■ **PROVIDED ENTRIES**:

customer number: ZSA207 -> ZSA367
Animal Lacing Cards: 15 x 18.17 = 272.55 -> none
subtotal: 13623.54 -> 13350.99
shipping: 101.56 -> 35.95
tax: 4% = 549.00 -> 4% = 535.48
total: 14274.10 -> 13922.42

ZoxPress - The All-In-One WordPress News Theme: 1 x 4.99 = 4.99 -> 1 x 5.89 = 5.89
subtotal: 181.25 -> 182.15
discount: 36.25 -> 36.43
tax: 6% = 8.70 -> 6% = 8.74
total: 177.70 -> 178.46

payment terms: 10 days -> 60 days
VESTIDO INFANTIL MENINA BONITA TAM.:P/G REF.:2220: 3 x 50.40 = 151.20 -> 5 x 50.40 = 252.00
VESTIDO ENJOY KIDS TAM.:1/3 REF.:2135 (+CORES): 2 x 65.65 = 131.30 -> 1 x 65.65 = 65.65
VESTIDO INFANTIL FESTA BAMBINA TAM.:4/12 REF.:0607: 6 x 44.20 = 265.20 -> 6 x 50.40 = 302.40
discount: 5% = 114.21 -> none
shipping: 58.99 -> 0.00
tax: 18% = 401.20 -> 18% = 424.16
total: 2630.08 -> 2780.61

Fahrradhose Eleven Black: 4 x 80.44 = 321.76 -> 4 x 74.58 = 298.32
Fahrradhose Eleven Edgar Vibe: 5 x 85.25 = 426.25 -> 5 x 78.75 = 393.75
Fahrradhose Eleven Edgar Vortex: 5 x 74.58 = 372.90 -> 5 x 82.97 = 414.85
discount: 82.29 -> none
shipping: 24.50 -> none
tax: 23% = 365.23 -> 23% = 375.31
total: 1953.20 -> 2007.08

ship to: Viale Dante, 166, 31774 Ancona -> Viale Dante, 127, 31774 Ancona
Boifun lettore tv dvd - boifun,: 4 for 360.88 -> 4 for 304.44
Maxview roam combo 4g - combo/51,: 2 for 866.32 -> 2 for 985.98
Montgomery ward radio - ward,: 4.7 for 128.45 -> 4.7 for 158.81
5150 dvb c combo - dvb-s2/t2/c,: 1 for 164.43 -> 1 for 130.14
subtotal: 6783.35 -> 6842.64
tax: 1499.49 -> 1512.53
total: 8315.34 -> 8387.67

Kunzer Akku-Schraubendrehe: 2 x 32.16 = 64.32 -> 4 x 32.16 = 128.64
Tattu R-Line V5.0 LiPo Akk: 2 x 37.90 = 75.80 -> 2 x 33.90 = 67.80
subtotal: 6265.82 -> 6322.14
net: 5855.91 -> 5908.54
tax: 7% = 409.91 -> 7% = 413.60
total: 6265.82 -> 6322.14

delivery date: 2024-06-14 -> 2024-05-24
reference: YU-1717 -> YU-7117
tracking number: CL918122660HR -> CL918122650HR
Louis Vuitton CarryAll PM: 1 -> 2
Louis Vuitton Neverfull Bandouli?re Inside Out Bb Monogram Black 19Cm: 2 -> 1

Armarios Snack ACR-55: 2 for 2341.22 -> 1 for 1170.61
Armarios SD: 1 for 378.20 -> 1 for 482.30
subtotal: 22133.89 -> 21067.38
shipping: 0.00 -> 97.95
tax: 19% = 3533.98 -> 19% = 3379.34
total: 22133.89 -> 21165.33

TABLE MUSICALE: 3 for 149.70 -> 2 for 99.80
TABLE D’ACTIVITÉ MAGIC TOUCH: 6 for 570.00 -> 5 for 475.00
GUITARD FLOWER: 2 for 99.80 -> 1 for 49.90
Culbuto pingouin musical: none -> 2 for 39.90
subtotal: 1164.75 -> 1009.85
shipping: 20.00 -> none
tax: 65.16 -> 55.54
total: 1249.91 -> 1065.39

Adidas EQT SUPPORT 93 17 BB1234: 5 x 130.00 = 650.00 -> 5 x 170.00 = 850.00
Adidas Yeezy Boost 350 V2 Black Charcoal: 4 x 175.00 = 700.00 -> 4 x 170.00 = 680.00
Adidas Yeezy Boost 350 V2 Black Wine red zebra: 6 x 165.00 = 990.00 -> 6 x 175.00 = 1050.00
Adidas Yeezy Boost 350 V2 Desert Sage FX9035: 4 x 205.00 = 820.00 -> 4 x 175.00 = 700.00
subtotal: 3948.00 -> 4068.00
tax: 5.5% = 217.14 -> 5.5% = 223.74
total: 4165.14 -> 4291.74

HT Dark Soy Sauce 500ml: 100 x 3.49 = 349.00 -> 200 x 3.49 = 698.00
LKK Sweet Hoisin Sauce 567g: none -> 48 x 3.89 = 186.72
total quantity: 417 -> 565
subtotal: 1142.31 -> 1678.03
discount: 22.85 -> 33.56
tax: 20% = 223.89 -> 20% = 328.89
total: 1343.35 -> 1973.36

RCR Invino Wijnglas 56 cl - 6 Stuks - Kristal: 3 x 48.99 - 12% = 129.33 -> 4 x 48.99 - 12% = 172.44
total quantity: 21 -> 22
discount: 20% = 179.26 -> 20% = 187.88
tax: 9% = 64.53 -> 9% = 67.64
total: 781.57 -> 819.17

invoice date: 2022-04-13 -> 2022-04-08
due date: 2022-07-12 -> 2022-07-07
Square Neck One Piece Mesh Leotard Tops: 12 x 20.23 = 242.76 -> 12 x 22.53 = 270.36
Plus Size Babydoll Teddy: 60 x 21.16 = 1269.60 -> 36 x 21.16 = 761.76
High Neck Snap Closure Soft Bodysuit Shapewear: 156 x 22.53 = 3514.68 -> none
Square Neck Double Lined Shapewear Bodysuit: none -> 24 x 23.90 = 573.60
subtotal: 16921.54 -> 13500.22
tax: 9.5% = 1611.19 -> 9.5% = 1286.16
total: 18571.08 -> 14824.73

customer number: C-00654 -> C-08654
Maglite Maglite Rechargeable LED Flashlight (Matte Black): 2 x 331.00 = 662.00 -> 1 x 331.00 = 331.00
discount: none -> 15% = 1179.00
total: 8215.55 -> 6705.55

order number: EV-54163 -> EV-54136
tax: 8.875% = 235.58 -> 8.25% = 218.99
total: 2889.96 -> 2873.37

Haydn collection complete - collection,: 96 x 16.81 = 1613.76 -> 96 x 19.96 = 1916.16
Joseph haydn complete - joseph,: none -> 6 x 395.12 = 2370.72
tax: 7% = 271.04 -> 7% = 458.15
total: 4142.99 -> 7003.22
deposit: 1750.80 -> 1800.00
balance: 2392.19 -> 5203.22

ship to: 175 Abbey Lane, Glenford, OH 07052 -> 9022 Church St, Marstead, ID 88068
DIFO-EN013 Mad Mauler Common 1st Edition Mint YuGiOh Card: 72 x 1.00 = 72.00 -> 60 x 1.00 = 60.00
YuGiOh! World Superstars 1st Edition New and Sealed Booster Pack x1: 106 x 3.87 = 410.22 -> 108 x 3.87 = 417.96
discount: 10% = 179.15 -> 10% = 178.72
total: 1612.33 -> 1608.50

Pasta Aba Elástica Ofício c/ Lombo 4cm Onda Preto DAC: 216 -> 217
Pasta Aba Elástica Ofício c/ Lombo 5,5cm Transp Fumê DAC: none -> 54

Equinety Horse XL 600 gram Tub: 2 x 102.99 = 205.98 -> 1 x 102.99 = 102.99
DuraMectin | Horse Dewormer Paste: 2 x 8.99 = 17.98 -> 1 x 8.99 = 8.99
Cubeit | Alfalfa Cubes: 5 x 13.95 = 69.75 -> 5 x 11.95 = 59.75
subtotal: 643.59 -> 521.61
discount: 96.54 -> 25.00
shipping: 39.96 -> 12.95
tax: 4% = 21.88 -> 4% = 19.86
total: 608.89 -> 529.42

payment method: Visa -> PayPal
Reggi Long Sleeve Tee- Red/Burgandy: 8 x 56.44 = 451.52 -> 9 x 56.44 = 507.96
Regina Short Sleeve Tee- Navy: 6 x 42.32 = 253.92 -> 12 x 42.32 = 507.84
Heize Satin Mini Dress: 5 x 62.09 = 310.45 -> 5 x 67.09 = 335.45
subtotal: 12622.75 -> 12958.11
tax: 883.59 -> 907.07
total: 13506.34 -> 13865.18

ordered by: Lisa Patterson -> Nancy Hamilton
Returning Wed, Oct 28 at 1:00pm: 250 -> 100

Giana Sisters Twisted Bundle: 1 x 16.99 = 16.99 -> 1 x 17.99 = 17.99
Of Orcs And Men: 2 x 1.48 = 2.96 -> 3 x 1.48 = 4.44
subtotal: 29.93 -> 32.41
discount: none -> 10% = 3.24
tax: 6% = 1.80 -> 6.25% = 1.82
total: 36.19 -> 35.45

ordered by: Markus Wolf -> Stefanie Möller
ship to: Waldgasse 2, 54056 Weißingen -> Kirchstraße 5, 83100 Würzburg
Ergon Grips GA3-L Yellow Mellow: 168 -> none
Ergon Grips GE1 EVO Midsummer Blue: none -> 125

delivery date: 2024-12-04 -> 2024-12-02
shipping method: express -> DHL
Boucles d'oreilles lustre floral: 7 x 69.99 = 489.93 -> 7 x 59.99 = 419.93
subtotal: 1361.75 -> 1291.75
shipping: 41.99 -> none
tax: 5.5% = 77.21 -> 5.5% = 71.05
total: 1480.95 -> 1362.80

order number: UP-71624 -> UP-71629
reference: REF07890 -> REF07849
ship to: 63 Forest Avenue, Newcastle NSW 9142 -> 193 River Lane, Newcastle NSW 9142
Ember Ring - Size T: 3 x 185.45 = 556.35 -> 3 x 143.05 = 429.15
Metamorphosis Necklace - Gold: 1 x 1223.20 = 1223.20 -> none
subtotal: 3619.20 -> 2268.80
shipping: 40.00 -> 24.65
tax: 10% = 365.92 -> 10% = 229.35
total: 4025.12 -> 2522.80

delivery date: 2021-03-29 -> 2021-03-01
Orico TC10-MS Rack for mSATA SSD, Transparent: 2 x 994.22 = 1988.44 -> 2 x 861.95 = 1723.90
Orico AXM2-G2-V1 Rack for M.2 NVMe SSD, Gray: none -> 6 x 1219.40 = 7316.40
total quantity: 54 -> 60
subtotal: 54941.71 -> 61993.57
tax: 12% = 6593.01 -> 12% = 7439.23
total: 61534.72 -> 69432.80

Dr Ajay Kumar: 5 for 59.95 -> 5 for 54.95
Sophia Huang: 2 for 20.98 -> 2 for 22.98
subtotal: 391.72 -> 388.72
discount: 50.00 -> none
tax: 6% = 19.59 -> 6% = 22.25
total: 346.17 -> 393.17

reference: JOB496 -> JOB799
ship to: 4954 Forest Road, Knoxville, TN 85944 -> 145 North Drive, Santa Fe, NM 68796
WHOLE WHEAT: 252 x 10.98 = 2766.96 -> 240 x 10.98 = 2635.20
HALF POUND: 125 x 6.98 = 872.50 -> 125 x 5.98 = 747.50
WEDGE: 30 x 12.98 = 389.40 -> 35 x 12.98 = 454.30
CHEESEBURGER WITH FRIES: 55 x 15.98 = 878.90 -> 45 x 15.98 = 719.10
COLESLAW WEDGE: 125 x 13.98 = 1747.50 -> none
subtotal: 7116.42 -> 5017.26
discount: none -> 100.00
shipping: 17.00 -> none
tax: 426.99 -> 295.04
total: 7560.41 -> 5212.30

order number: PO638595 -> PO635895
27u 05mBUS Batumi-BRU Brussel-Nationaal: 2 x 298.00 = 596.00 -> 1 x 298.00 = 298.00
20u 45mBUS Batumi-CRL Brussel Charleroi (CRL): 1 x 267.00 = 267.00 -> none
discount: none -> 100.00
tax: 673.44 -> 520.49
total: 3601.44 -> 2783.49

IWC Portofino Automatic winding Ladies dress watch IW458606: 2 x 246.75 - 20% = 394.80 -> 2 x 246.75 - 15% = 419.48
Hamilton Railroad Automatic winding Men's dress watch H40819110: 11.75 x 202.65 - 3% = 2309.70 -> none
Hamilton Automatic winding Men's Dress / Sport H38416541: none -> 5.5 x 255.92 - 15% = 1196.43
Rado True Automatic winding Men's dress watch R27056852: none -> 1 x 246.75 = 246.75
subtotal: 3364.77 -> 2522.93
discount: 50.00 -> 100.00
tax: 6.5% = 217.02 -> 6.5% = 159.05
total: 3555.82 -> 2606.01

■ **PROBLEM**: If a line comes after the one that contains "subtotal: 6265.82 -> 6322.14", leave it out; return every line of the entries up to that point exactly, starting with the first, with that line included.

■ **ANSWER TO THIS EXERCISE**:
customer number: ZSA207 -> ZSA367
Animal Lacing Cards: 15 x 18.17 = 272.55 -> none
subtotal: 13623.54 -> 13350.99
shipping: 101.56 -> 35.95
tax: 4% = 549.00 -> 4% = 535.48
total: 14274.10 -> 13922.42

ZoxPress - The All-In-One WordPress News Theme: 1 x 4.99 = 4.99 -> 1 x 5.89 = 5.89
subtotal: 181.25 -> 182.15
discount: 36.25 -> 36.43
tax: 6% = 8.70 -> 6% = 8.74
total: 177.70 -> 178.46

payment terms: 10 days -> 60 days
VESTIDO INFANTIL MENINA BONITA TAM.:P/G REF.:2220: 3 x 50.40 = 151.20 -> 5 x 50.40 = 252.00
VESTIDO ENJOY KIDS TAM.:1/3 REF.:2135 (+CORES): 2 x 65.65 = 131.30 -> 1 x 65.65 = 65.65
VESTIDO INFANTIL FESTA BAMBINA TAM.:4/12 REF.:0607: 6 x 44.20 = 265.20 -> 6 x 50.40 = 302.40
discount: 5% = 114.21 -> none
shipping: 58.99 -> 0.00
tax: 18% = 401.20 -> 18% = 424.16
total: 2630.08 -> 2780.61

Fahrradhose Eleven Black: 4 x 80.44 = 321.76 -> 4 x 74.58 = 298.32
Fahrradhose Eleven Edgar Vibe: 5 x 85.25 = 426.25 -> 5 x 78.75 = 393.75
Fahrradhose Eleven Edgar Vortex: 5 x 74.58 = 372.90 -> 5 x 82.97 = 414.85
discount: 82.29 -> none
shipping: 24.50 -> none
tax: 23% = 365.23 -> 23% = 375.31
total: 1953.20 -> 2007.08

ship to: Viale Dante, 166, 31774 Ancona -> Viale Dante, 127, 31774 Ancona
Boifun lettore tv dvd - boifun,: 4 for 360.88 -> 4 for 304.44
Maxview roam combo 4g - combo/51,: 2 for 866.32 -> 2 for 985.98
Montgomery ward radio - ward,: 4.7 for 128.45 -> 4.7 for 158.81
5150 dvb c combo - dvb-s2/t2/c,: 1 for 164.43 -> 1 for 130.14
subtotal: 6783.35 -> 6842.64
tax: 1499.49 -> 1512.53
total: 8315.34 -> 8387.67

Kunzer Akku-Schraubendrehe: 2 x 32.16 = 64.32 -> 4 x 32.16 = 128.64
Tattu R-Line V5.0 LiPo Akk: 2 x 37.90 = 75.80 -> 2 x 33.90 = 67.80
subtotal: 6265.82 -> 6322.14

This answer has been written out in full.